[Web page edit records]

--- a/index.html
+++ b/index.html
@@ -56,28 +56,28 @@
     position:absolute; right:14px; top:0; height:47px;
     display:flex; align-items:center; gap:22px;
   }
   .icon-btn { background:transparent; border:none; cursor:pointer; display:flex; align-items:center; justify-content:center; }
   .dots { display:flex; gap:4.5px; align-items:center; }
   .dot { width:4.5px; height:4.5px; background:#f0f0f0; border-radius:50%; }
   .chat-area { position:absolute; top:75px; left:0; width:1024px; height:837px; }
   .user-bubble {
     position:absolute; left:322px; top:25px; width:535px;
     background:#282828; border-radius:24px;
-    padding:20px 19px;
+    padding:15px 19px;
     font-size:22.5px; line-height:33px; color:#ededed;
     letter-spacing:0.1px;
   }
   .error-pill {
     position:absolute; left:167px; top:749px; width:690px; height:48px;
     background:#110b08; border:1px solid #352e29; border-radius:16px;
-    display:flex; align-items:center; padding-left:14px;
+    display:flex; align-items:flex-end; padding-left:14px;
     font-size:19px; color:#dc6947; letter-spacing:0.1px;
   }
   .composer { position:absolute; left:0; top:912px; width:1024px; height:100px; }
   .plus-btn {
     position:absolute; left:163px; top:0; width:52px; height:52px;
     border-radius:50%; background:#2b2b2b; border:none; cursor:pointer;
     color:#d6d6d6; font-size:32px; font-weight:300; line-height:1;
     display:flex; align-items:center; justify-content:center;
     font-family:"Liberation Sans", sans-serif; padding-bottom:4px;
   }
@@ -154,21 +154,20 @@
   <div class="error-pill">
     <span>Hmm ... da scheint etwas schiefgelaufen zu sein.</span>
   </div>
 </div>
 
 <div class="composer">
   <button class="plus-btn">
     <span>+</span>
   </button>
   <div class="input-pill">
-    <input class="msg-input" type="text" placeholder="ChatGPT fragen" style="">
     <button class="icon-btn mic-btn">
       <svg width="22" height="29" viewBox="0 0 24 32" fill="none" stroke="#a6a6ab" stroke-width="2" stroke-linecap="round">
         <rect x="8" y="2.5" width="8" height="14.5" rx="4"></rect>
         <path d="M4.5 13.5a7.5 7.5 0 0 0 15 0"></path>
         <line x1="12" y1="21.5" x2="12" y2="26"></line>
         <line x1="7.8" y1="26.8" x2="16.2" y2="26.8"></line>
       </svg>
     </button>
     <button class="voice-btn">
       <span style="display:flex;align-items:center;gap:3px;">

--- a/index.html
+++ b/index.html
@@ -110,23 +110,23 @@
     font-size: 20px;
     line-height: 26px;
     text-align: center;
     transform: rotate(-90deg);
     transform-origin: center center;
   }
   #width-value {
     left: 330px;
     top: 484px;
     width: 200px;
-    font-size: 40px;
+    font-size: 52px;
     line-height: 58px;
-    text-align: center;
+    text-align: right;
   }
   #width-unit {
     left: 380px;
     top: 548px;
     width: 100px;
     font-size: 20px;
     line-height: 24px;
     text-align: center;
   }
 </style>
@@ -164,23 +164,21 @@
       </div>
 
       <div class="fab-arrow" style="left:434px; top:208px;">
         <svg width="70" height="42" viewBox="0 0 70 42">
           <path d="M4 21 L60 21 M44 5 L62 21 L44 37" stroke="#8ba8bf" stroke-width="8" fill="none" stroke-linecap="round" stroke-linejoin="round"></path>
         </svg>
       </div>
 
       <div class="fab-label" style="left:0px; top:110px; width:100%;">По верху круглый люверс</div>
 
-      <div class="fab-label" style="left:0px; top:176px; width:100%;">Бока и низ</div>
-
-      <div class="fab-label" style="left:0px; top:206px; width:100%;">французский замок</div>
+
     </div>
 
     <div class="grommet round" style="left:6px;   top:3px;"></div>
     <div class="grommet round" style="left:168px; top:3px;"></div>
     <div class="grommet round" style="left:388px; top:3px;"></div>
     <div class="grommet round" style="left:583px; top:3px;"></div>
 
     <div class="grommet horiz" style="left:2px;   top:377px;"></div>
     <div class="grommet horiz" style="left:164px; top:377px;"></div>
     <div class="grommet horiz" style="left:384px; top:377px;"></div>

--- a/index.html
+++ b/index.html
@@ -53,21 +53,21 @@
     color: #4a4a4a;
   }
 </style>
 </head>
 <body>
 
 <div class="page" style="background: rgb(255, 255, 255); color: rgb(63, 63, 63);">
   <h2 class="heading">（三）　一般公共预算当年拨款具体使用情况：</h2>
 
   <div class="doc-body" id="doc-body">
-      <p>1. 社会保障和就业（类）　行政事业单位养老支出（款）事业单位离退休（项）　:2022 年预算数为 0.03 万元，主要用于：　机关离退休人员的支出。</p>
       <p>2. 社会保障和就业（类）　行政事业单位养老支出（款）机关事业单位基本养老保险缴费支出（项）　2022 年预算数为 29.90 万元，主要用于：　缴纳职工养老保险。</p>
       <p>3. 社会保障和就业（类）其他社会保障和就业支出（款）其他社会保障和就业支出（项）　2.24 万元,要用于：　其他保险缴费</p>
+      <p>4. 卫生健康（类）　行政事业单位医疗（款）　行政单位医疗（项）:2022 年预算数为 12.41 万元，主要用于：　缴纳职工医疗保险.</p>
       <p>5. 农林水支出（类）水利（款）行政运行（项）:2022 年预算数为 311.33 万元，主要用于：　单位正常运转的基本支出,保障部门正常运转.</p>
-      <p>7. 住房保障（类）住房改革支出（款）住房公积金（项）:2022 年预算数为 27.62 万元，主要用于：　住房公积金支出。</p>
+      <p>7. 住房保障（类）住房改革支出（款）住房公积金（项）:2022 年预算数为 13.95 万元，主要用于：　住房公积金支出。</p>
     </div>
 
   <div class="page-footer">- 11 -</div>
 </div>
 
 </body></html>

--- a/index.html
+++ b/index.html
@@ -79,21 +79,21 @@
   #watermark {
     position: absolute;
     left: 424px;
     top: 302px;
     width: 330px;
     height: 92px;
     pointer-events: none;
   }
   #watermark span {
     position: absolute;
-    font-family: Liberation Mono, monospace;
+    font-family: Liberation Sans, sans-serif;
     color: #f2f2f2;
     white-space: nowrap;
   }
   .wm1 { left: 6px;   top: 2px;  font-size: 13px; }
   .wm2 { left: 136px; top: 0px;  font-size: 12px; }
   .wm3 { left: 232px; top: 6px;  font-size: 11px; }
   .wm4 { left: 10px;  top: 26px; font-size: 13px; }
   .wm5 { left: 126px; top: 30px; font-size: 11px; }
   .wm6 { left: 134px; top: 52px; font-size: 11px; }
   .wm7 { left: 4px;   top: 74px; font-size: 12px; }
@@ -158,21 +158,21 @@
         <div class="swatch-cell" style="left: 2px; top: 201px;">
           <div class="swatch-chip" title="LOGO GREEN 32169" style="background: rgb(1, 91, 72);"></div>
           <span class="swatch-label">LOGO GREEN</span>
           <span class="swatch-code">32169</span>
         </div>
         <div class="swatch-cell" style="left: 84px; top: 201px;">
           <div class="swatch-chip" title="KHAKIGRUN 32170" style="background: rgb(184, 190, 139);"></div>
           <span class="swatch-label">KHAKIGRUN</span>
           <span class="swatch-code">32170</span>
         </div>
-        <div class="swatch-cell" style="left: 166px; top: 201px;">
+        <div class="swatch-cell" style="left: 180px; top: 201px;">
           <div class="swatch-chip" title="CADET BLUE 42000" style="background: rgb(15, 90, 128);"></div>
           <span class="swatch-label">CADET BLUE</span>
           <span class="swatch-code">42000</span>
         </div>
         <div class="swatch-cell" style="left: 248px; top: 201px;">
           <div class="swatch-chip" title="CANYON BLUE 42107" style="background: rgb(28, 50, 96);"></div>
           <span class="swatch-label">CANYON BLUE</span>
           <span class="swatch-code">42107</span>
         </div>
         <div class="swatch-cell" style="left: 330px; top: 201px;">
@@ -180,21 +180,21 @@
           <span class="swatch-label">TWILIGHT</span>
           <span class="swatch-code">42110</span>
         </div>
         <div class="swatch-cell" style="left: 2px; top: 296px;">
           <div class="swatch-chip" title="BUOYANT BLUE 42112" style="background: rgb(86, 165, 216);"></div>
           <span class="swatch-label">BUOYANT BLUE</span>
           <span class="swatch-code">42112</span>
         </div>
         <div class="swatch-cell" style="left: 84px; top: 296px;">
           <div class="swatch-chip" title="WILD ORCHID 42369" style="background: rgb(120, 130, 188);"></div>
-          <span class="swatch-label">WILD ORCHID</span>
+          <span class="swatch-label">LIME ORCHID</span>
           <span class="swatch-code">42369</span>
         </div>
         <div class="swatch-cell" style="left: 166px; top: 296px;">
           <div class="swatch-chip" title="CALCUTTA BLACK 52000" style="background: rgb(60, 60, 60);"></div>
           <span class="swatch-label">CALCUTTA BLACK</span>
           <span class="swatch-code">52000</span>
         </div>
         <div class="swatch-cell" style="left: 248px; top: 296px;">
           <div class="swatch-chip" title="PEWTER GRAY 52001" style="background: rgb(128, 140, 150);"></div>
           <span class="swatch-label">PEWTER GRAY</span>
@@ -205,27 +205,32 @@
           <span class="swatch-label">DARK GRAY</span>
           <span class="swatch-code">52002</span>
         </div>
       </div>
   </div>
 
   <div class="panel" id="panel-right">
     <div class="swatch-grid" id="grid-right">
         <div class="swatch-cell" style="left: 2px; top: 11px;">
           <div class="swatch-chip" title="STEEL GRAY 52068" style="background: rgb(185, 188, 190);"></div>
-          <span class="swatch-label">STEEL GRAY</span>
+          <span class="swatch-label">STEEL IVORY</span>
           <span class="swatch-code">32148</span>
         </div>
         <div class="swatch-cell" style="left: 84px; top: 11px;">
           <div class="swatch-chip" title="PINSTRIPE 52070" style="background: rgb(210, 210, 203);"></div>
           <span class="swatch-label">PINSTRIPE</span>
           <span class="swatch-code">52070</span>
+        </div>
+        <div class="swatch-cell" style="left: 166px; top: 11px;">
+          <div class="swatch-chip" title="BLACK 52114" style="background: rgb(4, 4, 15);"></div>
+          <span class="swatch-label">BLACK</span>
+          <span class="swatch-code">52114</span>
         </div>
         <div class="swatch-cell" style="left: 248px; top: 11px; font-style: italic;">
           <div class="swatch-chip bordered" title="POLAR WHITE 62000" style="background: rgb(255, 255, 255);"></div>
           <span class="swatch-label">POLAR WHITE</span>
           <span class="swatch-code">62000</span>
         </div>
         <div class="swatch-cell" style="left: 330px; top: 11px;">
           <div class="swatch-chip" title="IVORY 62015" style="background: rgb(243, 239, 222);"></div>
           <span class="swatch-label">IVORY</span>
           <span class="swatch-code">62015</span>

Work required - Copy whichever lines above contain the string "right".

Solution for this exercise -
     position:absolute; right:14px; top:0; height:47px;
+    text-align: right;
   <div class="panel" id="panel-right">
     <div class="swatch-grid" id="grid-right">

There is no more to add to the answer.